[texte]tout finissait par se transformer en images de ville - Italo Calvino
L'édition des Villes invisibles d'Italo Calvino publiée dans la collection Points/Seuil en 1996 (et ses réimpressions) comprend une « préface », écrite par Italo Calvino lui-même, que l'on ne trouvait pas dans les éditions antérieures de la traduction française de cette œuvre importante, publiée pour la première fois en 1972, et que l'on ne trouve plus non plus dans sa réédition récente chez Gallimard, dans la collection folio.
J'écris « préface » entre guillemets, car le texte que l'édition de 1996 présente comme une préface est en fait une conférence à propos des Villes invisibles, prononcée par Calvino à l'université Columbia de New York en 1983.
Or le texte de cette conférence, dont la traduction française est désormais indisponible, est tout à fait passionnant. Calvino y expose à la fois sa méthode d'écriture par séries, en amont de la constitution de livres conçus comme des ensembles, puis le travail spécifique sur ce matériau de textes sériels pour former une œuvre avec une forme spécifique et cohérente (« un livre (c'est mon opinion) doit avoir un début et une fin » ; « il faut qu'on puisse y découvrir une intrigue, un itinéraire, une solution »). Il expose ensuite le travail de composition des Villes invisibles en particulier, à partir des séries de textes sur les villes qu'il avait préalablement écrits séparément, et classés : l'organisation des motifs et la typologie des séries, la composition des textes mettant en scène les échanges entre Marco Polo et Kubilai Khan, qui structurent et donnent une cohérence narrative à l'ensemble du livre, la construction de l'œuvre entière comme un polyèdre qui n'a pas de signification privilégiée parmi toutes celles qu'il fait cohabiter, et dont le dialogue se poursuit sans qu'aucun thème, aucune tonalité ou aucun motif n'ait le dernier mot sur les autres, ou les annule.

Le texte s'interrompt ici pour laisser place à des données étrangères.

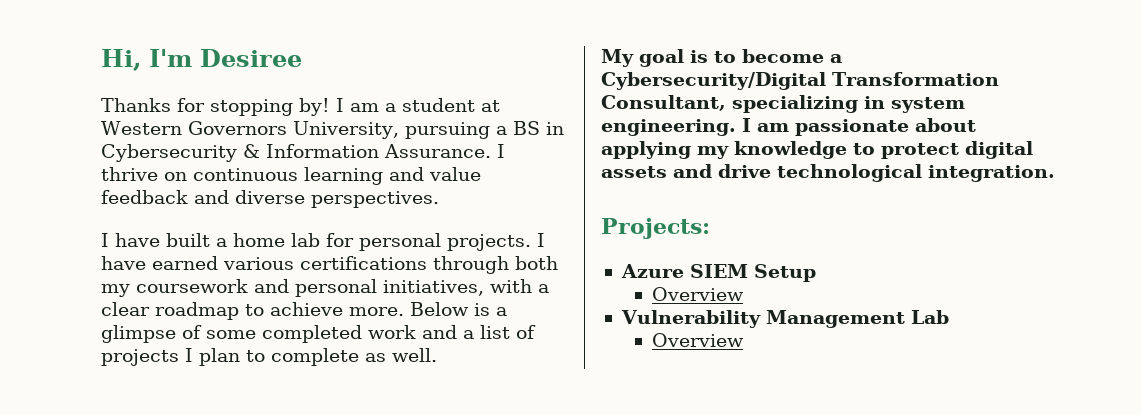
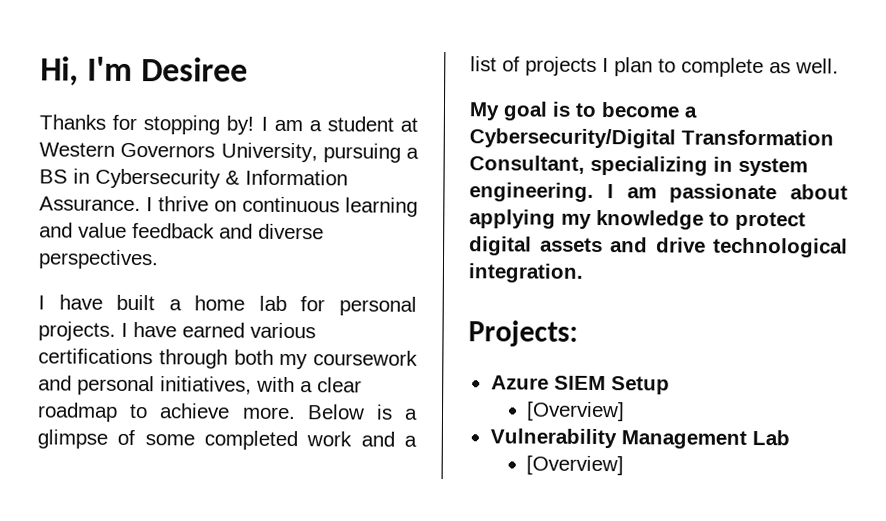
  Azure SIEM Setup
- Overview
+ [Overview]
  Vulnerability Management Lab
- Overview
+ [Overview]

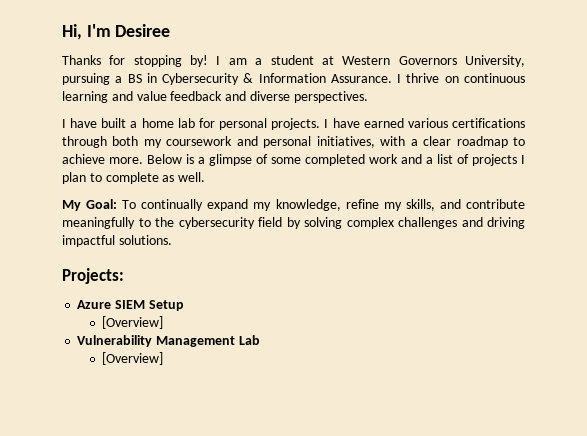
- My goal is to become a Cybersecurity/Digital Transformation Consultant, specializing in system engineering. I am passionate about applying my knowledge to protect digital assets and drive technological integration.
+ My Goal: To continually expand my knowledge, refine my skills, and contribute meaningfully to the cybersecurity field by solving complex challenges and driving impactful solutions.

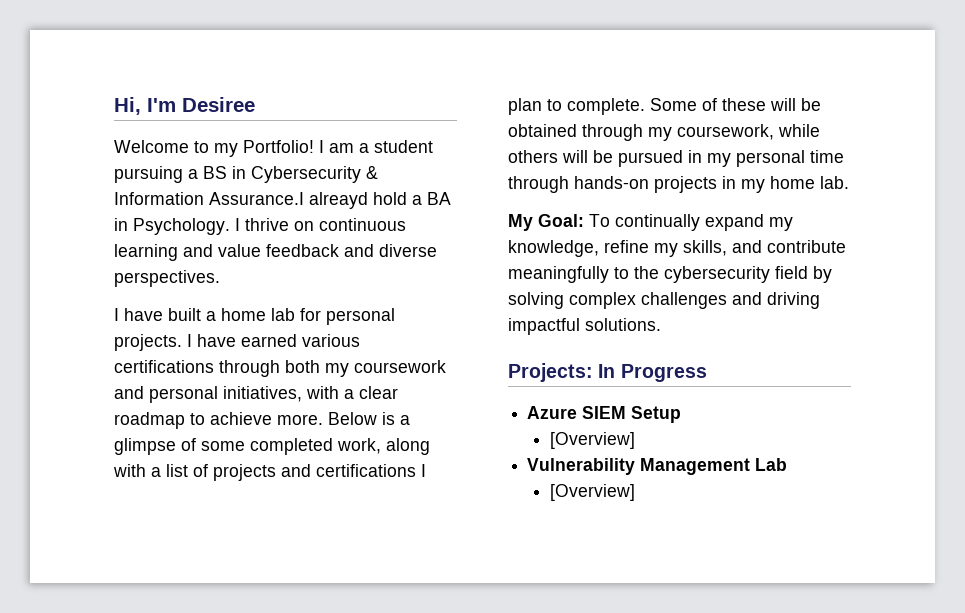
- Thanks for stopping by! I am a student at Western Governors University, pursuing a BS in Cybersecurity & Information Assurance.
+ Welcome to my Portfolio! I am a student pursuing a BS in Cybersecurity & Information Assurance.I alreayd hold a BA in Psychology.
- Below is a glimpse of some completed work and a list of projects I plan to complete as well.
+ Below is a glimpse of some completed work, along with a list of projects and certifications I plan to complete. Some of these will be obtained through my coursework, while others will be pursued in my personal time through hands-on projects in my home lab.
- Projects:
+ Projects: In Progress

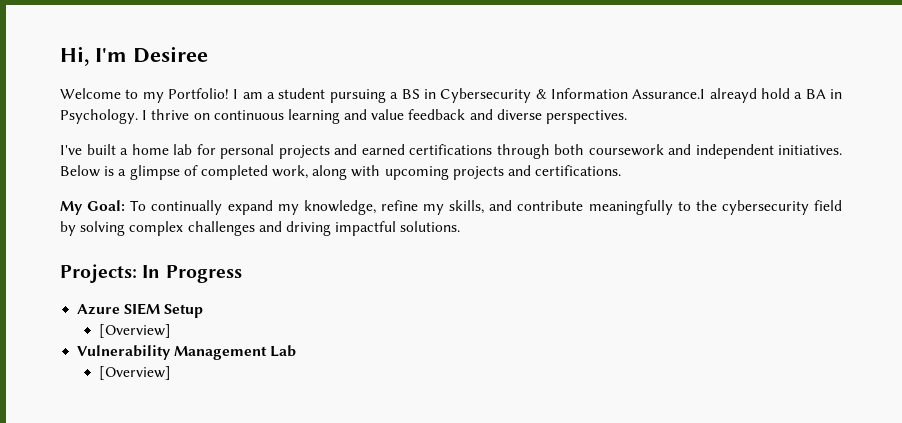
- I have built a home lab for personal projects. I have earned various certifications through both my coursework and personal initiatives, with a clear roadmap to achieve more.
+ I've built a home lab for personal projects and earned certifications through both coursework and independent initiatives.
- Below is a glimpse of some completed work, along with a list of projects and certifications I plan to complete. Some of these will be obtained through my coursework, while others will be pursued in my personal time through hands-on projects in my home lab.
+ Below is a glimpse of completed work, along with upcoming projects and certifications.

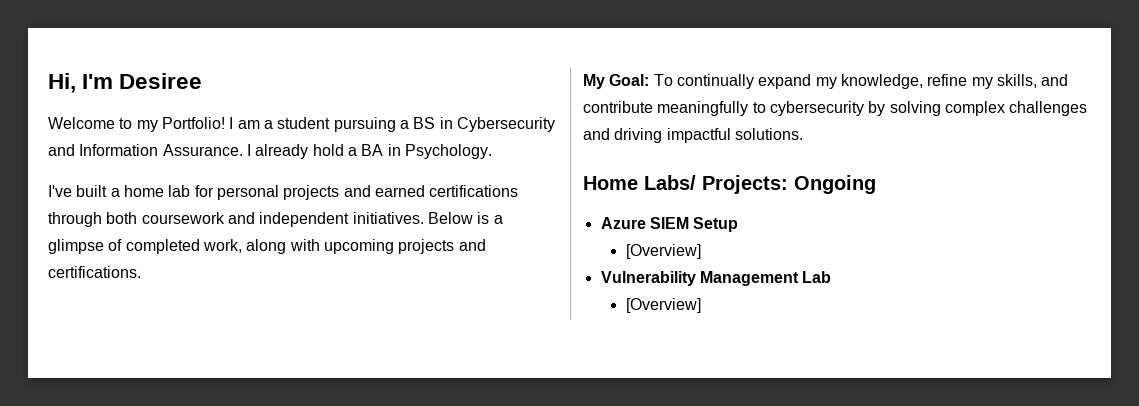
- I am a student pursuing a BS in Cybersecurity & Information Assurance.I alreayd hold a BA in Psychology. I thrive on continuous learning and value feedback and diverse perspectives.
+ I am a student pursuing a BS in Cybersecurity and Information Assurance. I already hold a BA in Psychology.
- My Goal: To continually expand my knowledge, refine my skills, and contribute meaningfully to the cybersecurity field by solving complex challenges and driving impactful solutions.
+ My Goal: To continually expand my knowledge, refine my skills, and contribute meaningfully to cybersecurity by solving complex challenges and driving impactful solutions.
- Projects: In Progress
+ Home Labs/ Projects: Ongoing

Une remarque faite par Calvino au cours de cette conférence me semble particulièrement importante : « Je ne crois pas que ce livre évoque seulement une idée atemporelle de la ville, mais plutôt que s'y déroule, de façon tantôt implicite, tantôt explicite, une discussion sur la ville moderne ». Les pastiches, à la fois fantaisistes et savants, de récits d'exploration anciens que sont aussi les textes qui composent Les Villes invisibles, et la reprise explicite d'un cadre narratif inspiré du Devisement du monde, ou Livre des merveilles, relatant les voyages de Marco Polo (texte du 13e siècle, originellement écrit, appris-je récemment, car mon esprit d'observation et ma perspicacité n'ont d'égal que mon appétit de découvertes, dans une langue mêlant le pisan et le français médiévaux), peuvent inciter à penser que Les Villes invisibles assemble des évocations de villes dont les référents se trouveraient avant tout dans l'imaginaire des villes anciennes et dans le fabuleux et la fantasmagorie d'inspiration orientaliste et médiévale. En fait, même si ce n'est explicite qu'à quelques occasions, les villes des Villes invisibles sont directement tirées des aspects, des fonctions, des productions des villes telles qu'Italo Calvino les voyait et les vivait à la fin des années 1960 et au début des années 1970 : des villes modernes, dont les formes, les structures, les paysages, les affects vont avec l'électricité, l'automobile et la spécialisation des fonctions (habiter, produire, acheter, se divertir, travailler). C'est la ville qui, depuis l'après-guerre, mène aux mégalopoles de notre époque et à la situation urbaine du monde actuel, où, depuis quelques années et pour la première fois de l'histoire, plus de la moitié de l'humanité vit en milieu urbain. Les villes invisibles sont celles où nous vivons.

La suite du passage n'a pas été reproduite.